Mind you, Millie Haugaard, who are you calling ugly? Tall, big hips, thin shoulders. Nice tan and nice hair, but thirty-seven is no spring chicken. They say they keep the Kid on some kind of diet. Seems to work. Wish they'd tell me. Millie could feel weight around her midriff move as she walked. Well, there's no way I could get any more exercise. There just isn't any time. She decided to check out her own makeup before doing the Kid's and swept into the powder room. Better get it all over with. It's a long day till lunchtime.

Millie got back to the trailer and waited outside it. Kid was late again. She'd be in, all breathless and apologetic. Millie watched as the lights were adjusted. One patch lighting up, then going dark, gels and overlays being tried. It's like being in a stage show, she thought. Only you constantly set up, hang around, and no one ever gets to act.

Only sometimes they do act up.

Millie looked at her watch. Six forty-five. It's cutting it fine, Kid, starting this late anyway. Too late, you hold people up.

Then she saw her, the Kid, in a plain cloth coat, hugging herself, looking at the floor as she walked. She walked head bowed as if her shoes were the most interesting things in the place. That, thought Millie, is one unhappy girl. Millie stood up, put out her cigarette and said, 'Hiya, Kid.'

'Hiya, Ma.'

Kid called her Ma.

'Anything wrong, honey?'

The Kid was wrestling with the key to her trailer. 'Naw,' said the Kid in a downward-turning drawl. She sighed and stepped inside and turned on the lights and slumped into her makeup chair.

'You sound like it,' said Millie, fetching the foundation among the lined-up tubes and tins. Panchro No. 23.

'I don't sleep, Ma,' said the Kid, her voice and her face somehow puffy.

'Should go to bed earlier then.' Briskly, Millie applied the greasepaint in short dabs over the face and neck.

'I do,' the Kid whispered.

Kid looked forty. The Hollywood life. At least you're not drinking. Yet. I'd smell it on your breath. Actors smell like skunks in the morning. Millie looked at the Kid's face in the mirror. Always was a funny face. Looked pinched and plump at the same time. Gonna have to put some white stick over those bags. Good thing I brought some along case I had to tone the colors down. Usually only have to use it on someone older.
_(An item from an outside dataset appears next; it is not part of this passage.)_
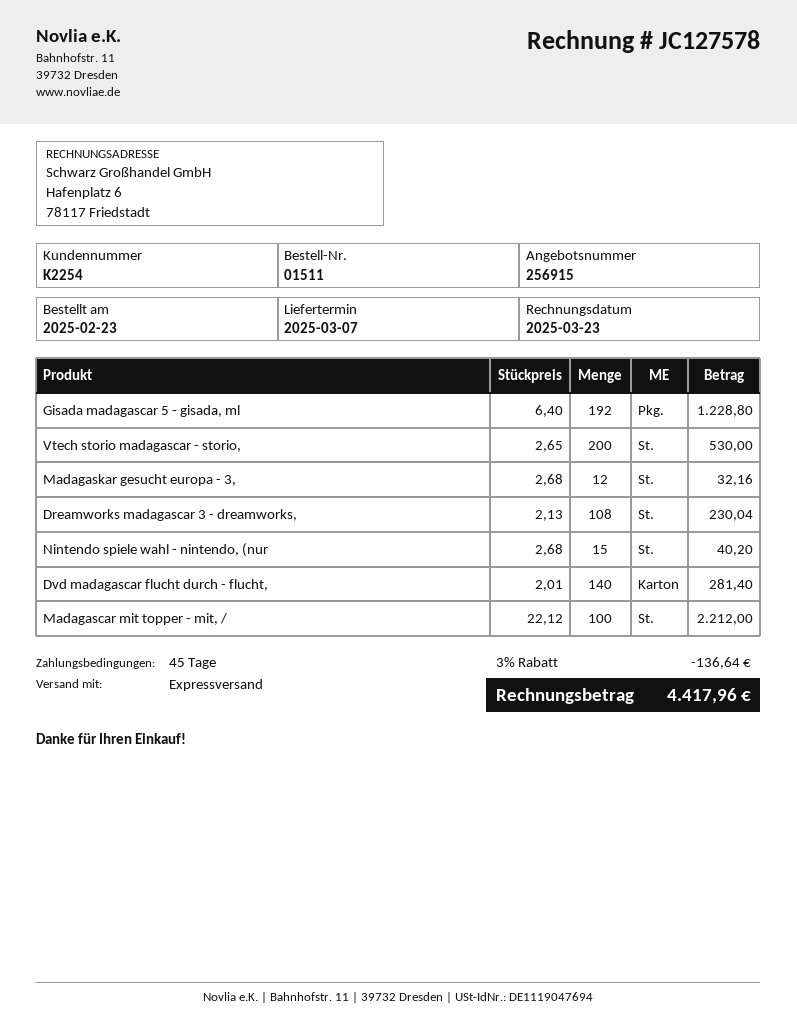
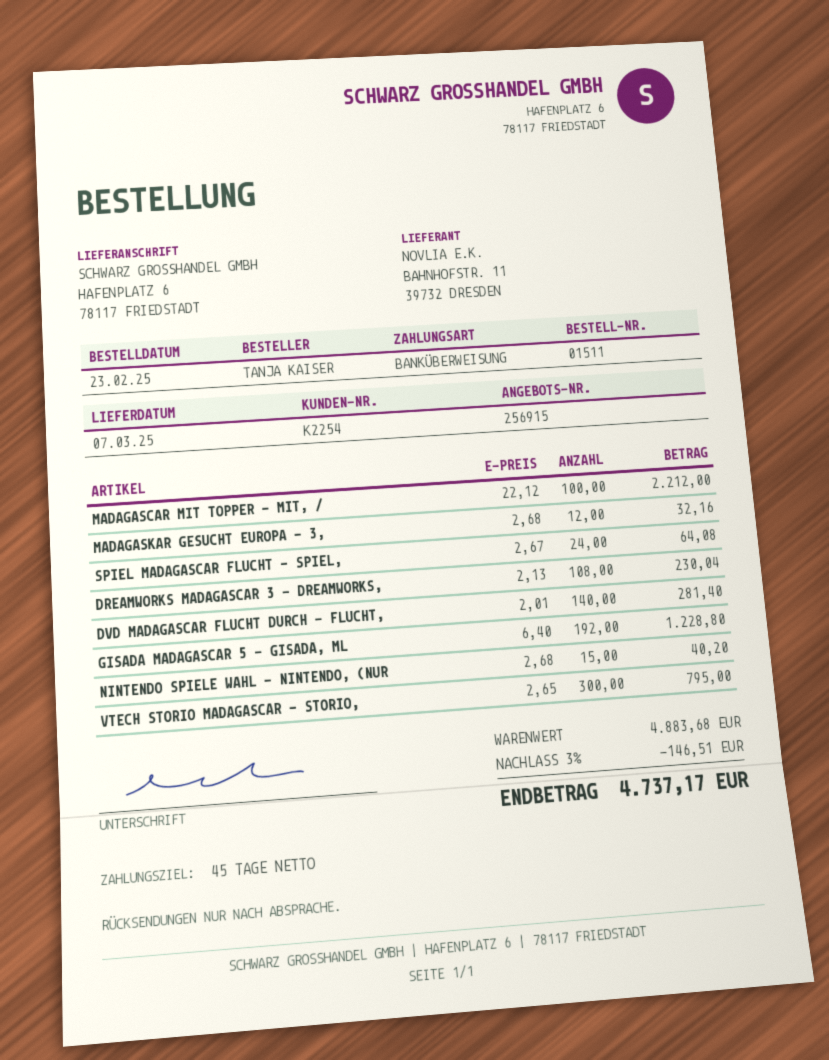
Vtech storio madagascar - storio,: 200 x 2.65 = 530.00 -> 300 x 2.65 = 795.00
SPIEL MADAGASCAR FLUCHT - SPIEL,: none -> 24 x 2.67 = 64.08
discount: 3% = 136.64 -> 3% = 146.51
total: 4417.96 -> 4737.17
Millie poured some water over her fingers and began to spread the paint thinly, perfectly. It had to be perfect.

'I went back to Lancaster yesterday,' said the Kid, like it was some kind of confession.

'Oh yeah?' Millie filled in the pores. The slightest little thing, and it would show up.

Lancaster?

'That's way out in the desert somewhere,' said Millie.

'Yup.'

'Why'd you go there?' Millie leaned over to get the bit over the ear right.

'It's where I'm from. Went to see an old friend of mine. I always called her Muggsie.' The Kid smiled finally, just a wisp of a smile, kind of twisted. 'Got there, suddenly found I couldn't remember her real name. Just Muggsie.'

'So how was she?' Millie asked.

'Oh. Just normal. She's a couple of years older than me. So she's about eighteen now. Going to get married. It was strange.'

'Thought you were supposed to be from Grand Rapids.'

Another studio lie?

'Well, I am in a way. We lived there until I was two. Then we upped stakes and moved to a dump like Lancaster because my mother wanted to be near Los Angeles so's we could all become stars.' The Kid sounded sarcastic. 'Daddy just wanted to run a movie house and keep us all together. Lancaster was the only place he could find.'

That face is going to have to have some tone put into it. Millie placed a little jab of darker paint on each cheek. Fresh-faced country kid, so get a nice glow in the cheeks, without it looking like rouge.

'Thought you spent your whole life touring with your sisters,' said Millie, selecting the right jar from the counter.

The Kid laughed. 'No. You can't do that, Millie. You've got to go to school.'

'Guess so,' said Millie, chuckling too. Wide streak of something down-to-earth in the Kid.

'I mean everybody thinks we were some big vaudeville family or something. I'll tell you what we did. We sang in my daddy's movie house between shows. All of us. Mom played piano; Janie, Jinny, me, we just sang. The only place we were stars was in Lancaster. My daddy was the biggest star of all. He used to sing all the time.' The Kid was staring through to the other side of the mirror, remembering.

'What's your daddy do now?' asked Millie. Eyes next. The eyes were the most important thing in the makeup.

'He died,' the Kid said.

'Oh, honey, I'm sorry, I didn't know,' said Millie.